(DESCRIPTION OF THE TASK) Whenever the word "Python" turns up in a line below, that line should be copied.

===== SUPPLIED DATA =====

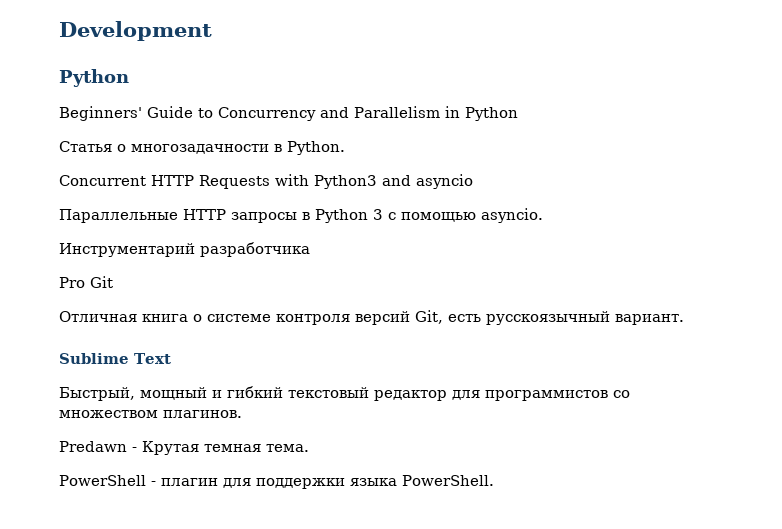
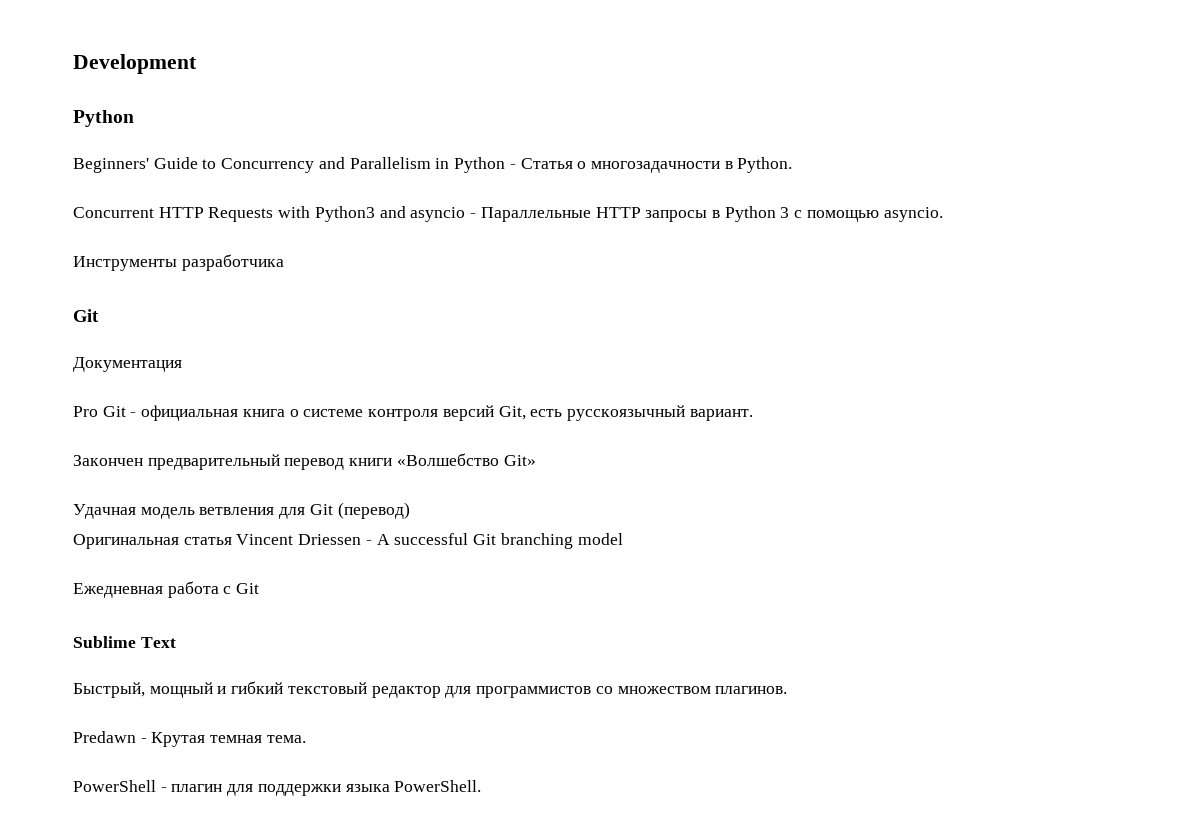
(518, 114) // -> [509,164,516,169] -
(473, 181) // -> [470,213,477,218] -
[59,243,195,257] Инструментарий -> [73,256,177,271] Инструменты
(310, 249) none -> [73,309,99,322] [73,357,182,372] // Git // Документация
[59,311,137,322] // Отличная -> [130,405,239,421] - официальная
(684, 319) none -> [73,453,536,470] [73,502,410,519] [73,533,623,549] [73,581,260,598] // Закончен предварительный перевод книги «Волшебство Git» // Удачная модель ветвления для Git (перевод) // Оригинальная статья Vincent Driessen - A successful Git branching model // Ежедневная работа с Git

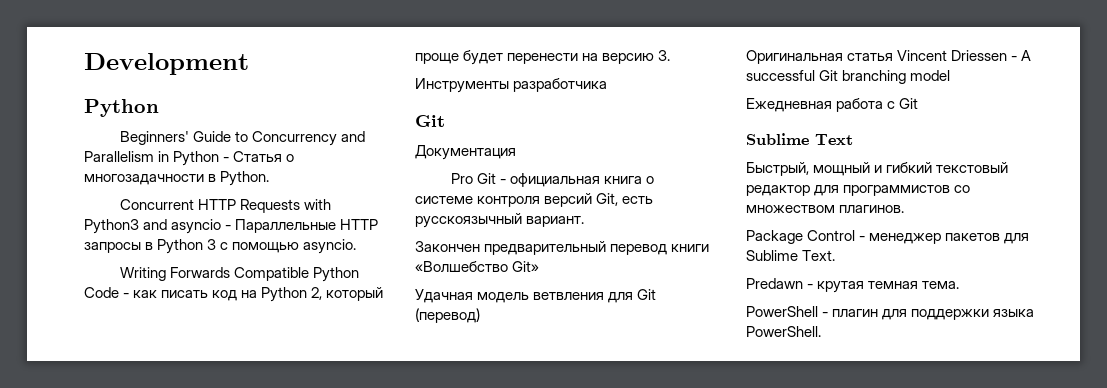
(943, 214) none -> [120,267,360,282] [84,287,384,302] [415,50,671,65] // Writing Forwards Compatible Python Code - как писать код на Python 2, который проще будет перенести на версию 3.
(788, 690) none -> [746,230,1030,244] [746,250,836,261] // Package Control - менеджер пакетов для Sublime Text.
[151,732,206,747] Крутая -> [817,281,865,293] крутая

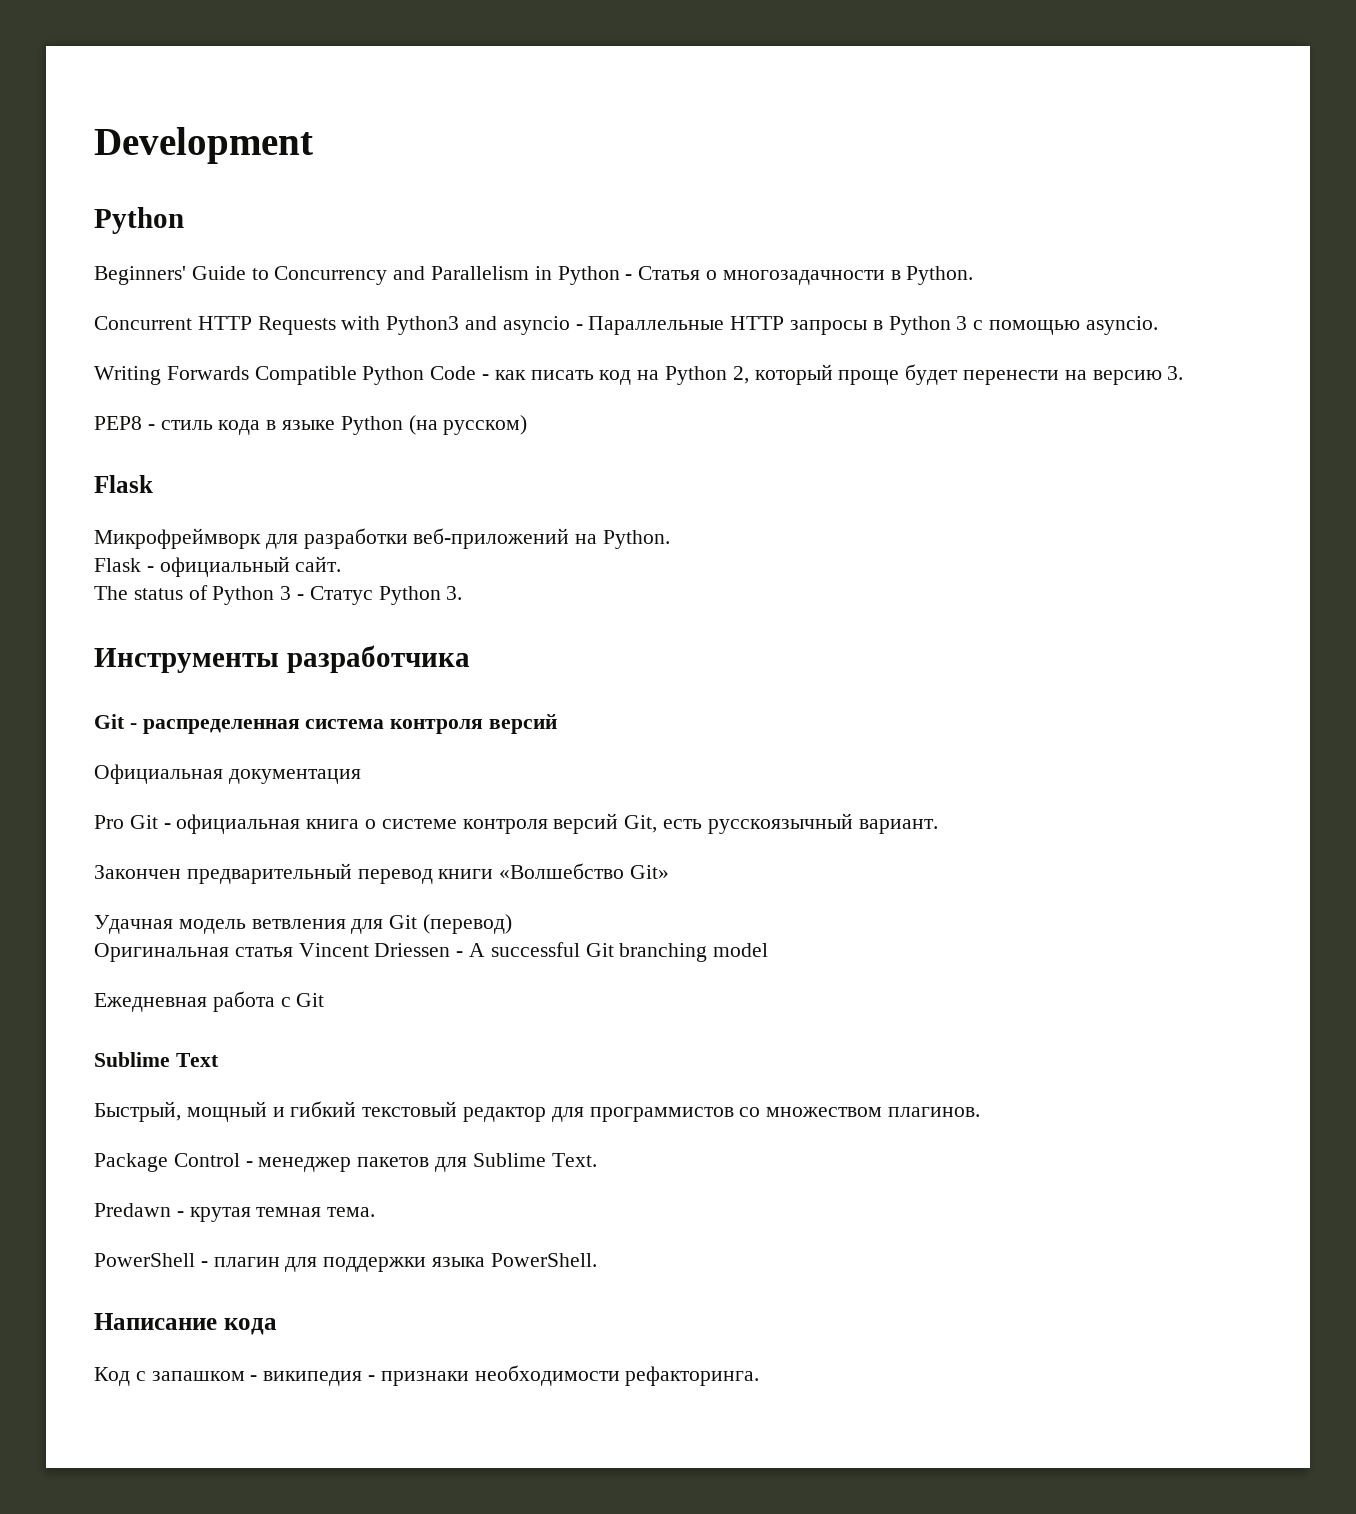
[415,78,608,93] [415,115,445,127] [415,145,516,160] Инструменты разработчика // Git // Документация -> [94,415,528,435] [94,475,153,493] [94,528,671,549] [94,556,342,577] [94,585,463,605] [94,645,470,673] [94,714,558,734] [94,764,361,784] PEP8 - стиль кода в языке Python (на русском) // Flask // Микрофреймворк для разработки веб-приложений на Python. // Flask - официальный сайт. // The status of Python 3 - Статус Python 3. // Инструменты разработчика // Git - распределенная система контроля версий // Официальная документация
(821, 331) none -> [94,1313,277,1335] [94,1365,760,1386] // Написание кода // Код с запашком - википедия - признаки необходимости рефакторинга.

=====

(ANSWER SECTION)
(943, 214) none -> [120,267,360,282] [84,287,384,302] [415,50,671,65] // Writing Forwards Compatible Python Code - как писать код на Python 2, который проще будет перенести на версию 3.
[415,78,608,93] [415,115,445,127] [415,145,516,160] Инструменты разработчика // Git // Документация -> [94,415,528,435] [94,475,153,493] [94,528,671,549] [94,556,342,577] [94,585,463,605] [94,645,470,673] [94,714,558,734] [94,764,361,784] PEP8 - стиль кода в языке Python (на русском) // Flask // Микрофреймворк для разработки веб-приложений на Python. // Flask - официальный сайт. // The status of Python 3 - Статус Python 3. // Инструменты разработчика // Git - распределенная система контроля версий // Официальная документация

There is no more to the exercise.